Vendu comme étant d’actualité avec l’omniprésence des réseaux, Gourou aborde le pouvoir d’un être charismatique sur une foule, souvent démunie d’une façon ou d’une autre et qui cherche des solutions, ou du moins un espoir dans les discours d’un prêcheur.
Vous vous dites que c’est surement du déjà-vu, quelques films et documentaires ont abordé le sujet des sectes et des religions en général et oui, pour ça le film ne va pas révolutionner le genre mais ce qu’il propose est plus modernisé, plus punchy, à l’instar de son personnage principal. Mathieu Vasseur (Pierre Niney) est un homme qui s’est construit seul, s’appliquant une discipline et une philosophie quasi militaire et qui par cet esprit a trouvé un moyen de gagner sa vie en devenant le plus influent des coachs de vie français.
Yann Gozlan (réalisateur) peut s’arrêter sur ce pitch, et suivre l’ascension et l’évolution de coach Matt. Mais il débute son film avec un personnage déjà au zénith de son influence nationale. La première scène se déroule durant un de ses meetings (presque une messe) et l’on y voit tout ce que les prédicateurs et autres coachs américains peuvent nous servir : musique forte, écran géant, foule en délire et des moments pseudo-émouvants.
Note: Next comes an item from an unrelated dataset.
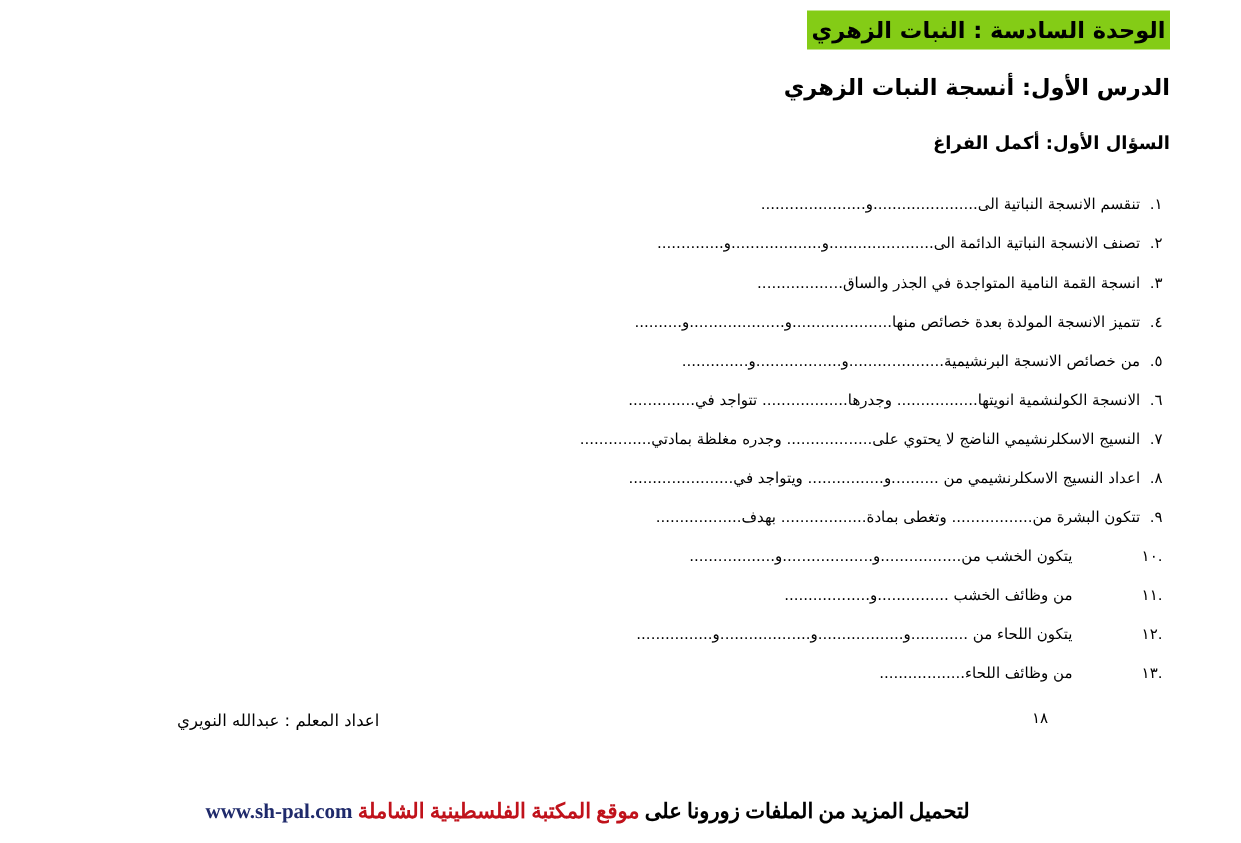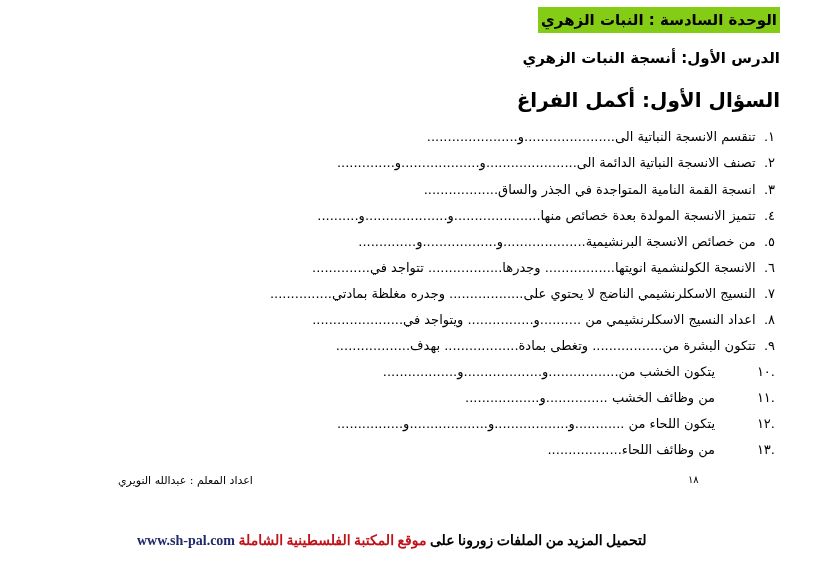"السؤال الأول: أكمل الفراغ" .question-title { font-size: 20px -> 12px }
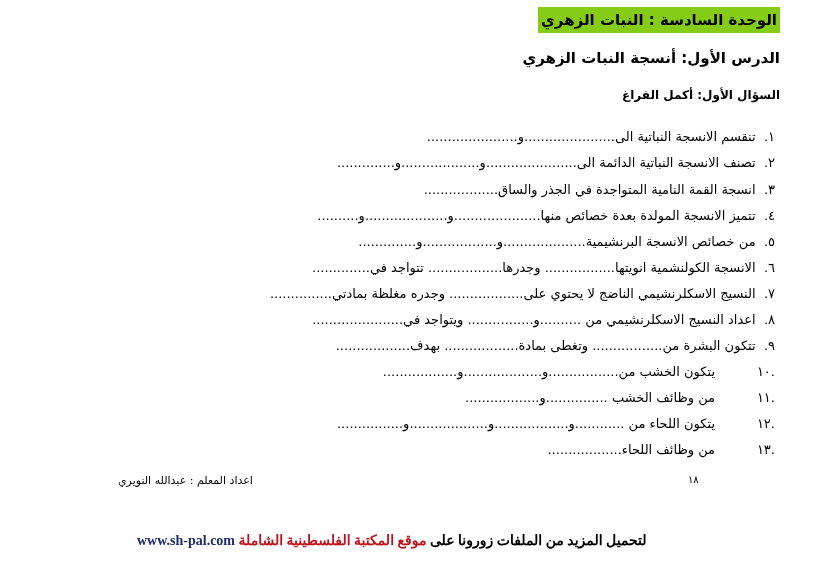"١. تنقسم الانسجة النباتية" .q-line { font-size: 13px -> 10px }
Ce qui est bien vu, c'est le fait de voir les coulisses, de voir les équipes préparer les dossiers des clients, aider à l’oreillette pour que coach Matt ne se plante jamais et puisse parfaire son image de pote de bon conseil avec tout le monde.
Mais pour faire une bonne histoire, il faut bien un drame dans tout ça. Celui-ci sera incarné par une loi tentant d’encadrer la pratique du coaching de vie. Sur ce point, nous allons vers un scénario politique et je me dis que l’on va creuser les jeux d’influence entre un monde social numérique et un monde administratif. Sauf que là encore, changement de cap. Sordide histoire familiale qui ajoute une couche, via un autre moyen d’influence de masse, une émission de télévision (et pas n’importe laquelle : Touche pas à mon poste, avec en guest-star Cyril Hanouna).
Bon, je me dis que pourquoi pas prendre un autre virage que celui de la politique et partons vers le drame familial. Ça n'a pas duré, le drame familial devient vite un thriller avec en thème principal l’arroseur arrosé. Thriller qui ne dure pas non plus puisque l’on reboucle sur le gourou, mais cette fois celui de coach Matt. L’ascension est finale pour lui, il est avec son idole, une nouvelle porte s’ouvre et malgré tous les dégâts qu’il a causé et subit, il s’y engouffre. Il s’est fait lui-même pour lui-même.
Et là est le hic. D’un thème global, Gozlan veut aborder plein d’autres sujets et sans jamais les creuser. Ils les enchaînent et dès qu’il semble devoir démêler tout ça, il passe à un autre. C’est peut-être pour cela que la presse spécialisée à gentiment descendu ce film dans les différents médias. Je ne suis pas professionnel, je ne suis qu’un spectateur qui essaie d’aller régulièrement au cinéma, et malgré cela, bah oui, cette volonté d’aller partout sans franchement y aller, ça m’a sorti du film. Je ne dis pas qu’il est mauvais, ça se regarde bien mais je pense qu’en enlevant les deux derniers changements de ligne directrice et en poussant celles du début, il aurait peut-être pu être meilleur.